Fontan circulation

Case contributed by Tom Foster
Diagnosis almost certain

Presentation

Chest pain and dizziness. High risk for aortic dissection (previous cardiac operation and aortic mechanical valve replacement).

Patient Data

Age: 40 years
Gender: Male
ct

Non-gated acquisition.

Previous Fontan procedure - Glenn shunt to the right main pulmonary artery and extracardiac conduit from IVC to the presumed main pulmonary artery.
Previous mechanical aortic valve replacement.
Previous sternotomy, presumed redundant epicardial pacing wires in situ.

Situs solitus, levocardia.
Double inlet left ventricle - small hypoplastic right ventricle anterior and to the left of the left ventricle - with VSD communicating.
Transposition of the great arteries, with aorta arising anterior and to the left of the residual pulmonary artery stump.
Nondilated atria, with ASD.
Single coronary artery arising from the right - the circumflex artery loops anterior to the aorta.

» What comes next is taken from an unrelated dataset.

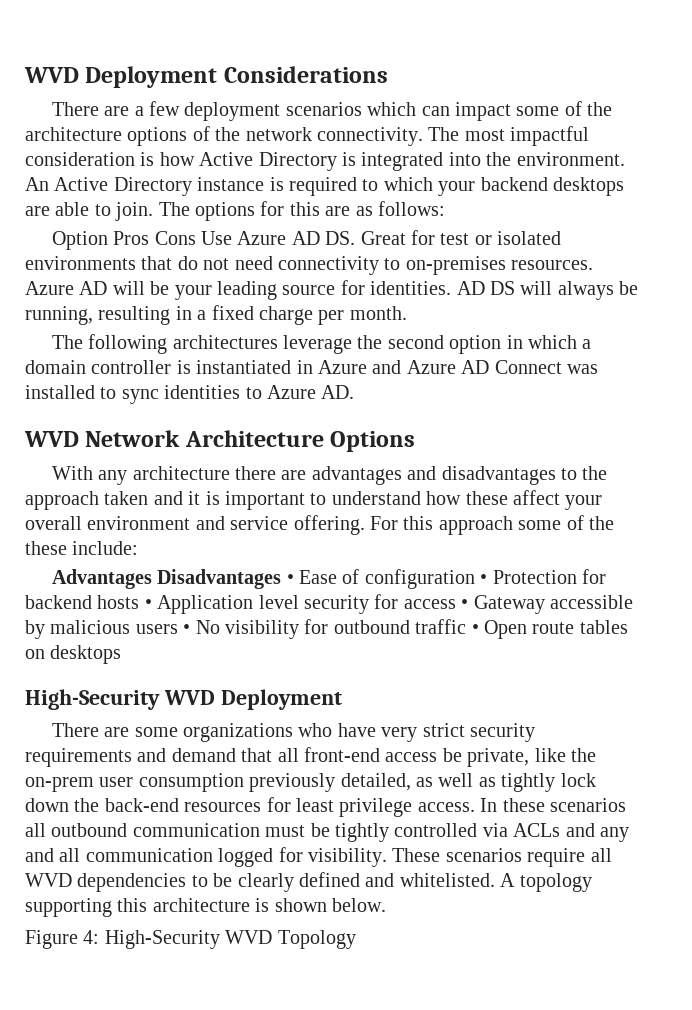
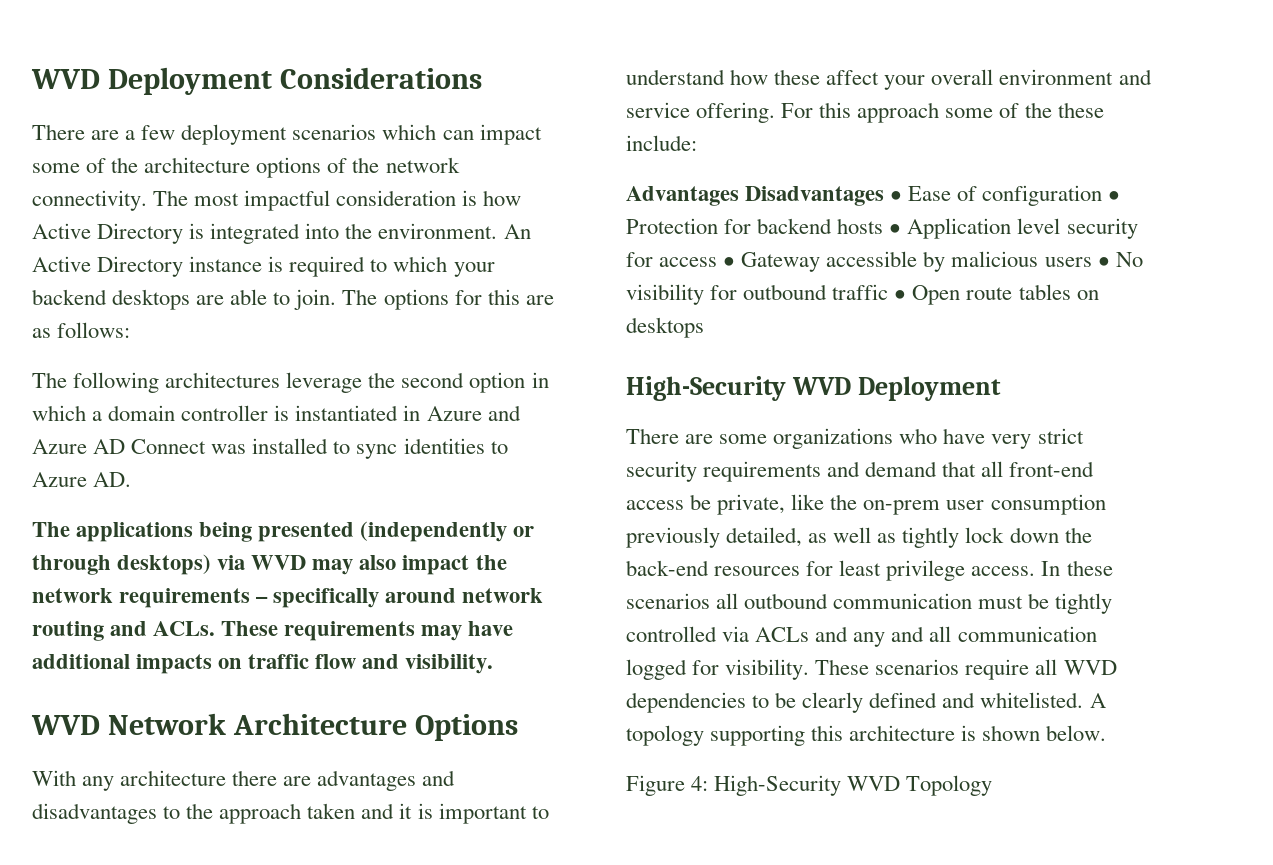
- Option Pros Cons Use Azure AD DS. Great for test or isolated environments that do not need connectivity to on-premises resources. Azure AD will be your leading source for identities. AD DS will always be running, resulting in a fixed charge per month.
+ The applications being presented (independently or through desktops) via WVD may also impact the network requirements – specifically around network routing and ACLs. These requirements may have additional impacts on traffic flow and visibility.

No aortic dissection or other acute aortic syndrome.
Aortic root dilatation (~48 mm) and dilatation of ascending aorta (~47 mm), similar to the previous examination.
Left vertebral artery arises directly from the aortic arch. Otherwise conventional arch anatomy.
Normal descending thoracic aorta and partially imaged upper abdominal aorta.

Case Discussion

An example of a patient with complex background congenital heart disease and subsequent correction with a Fontan circulation. There was no obvious cause for acute presentation.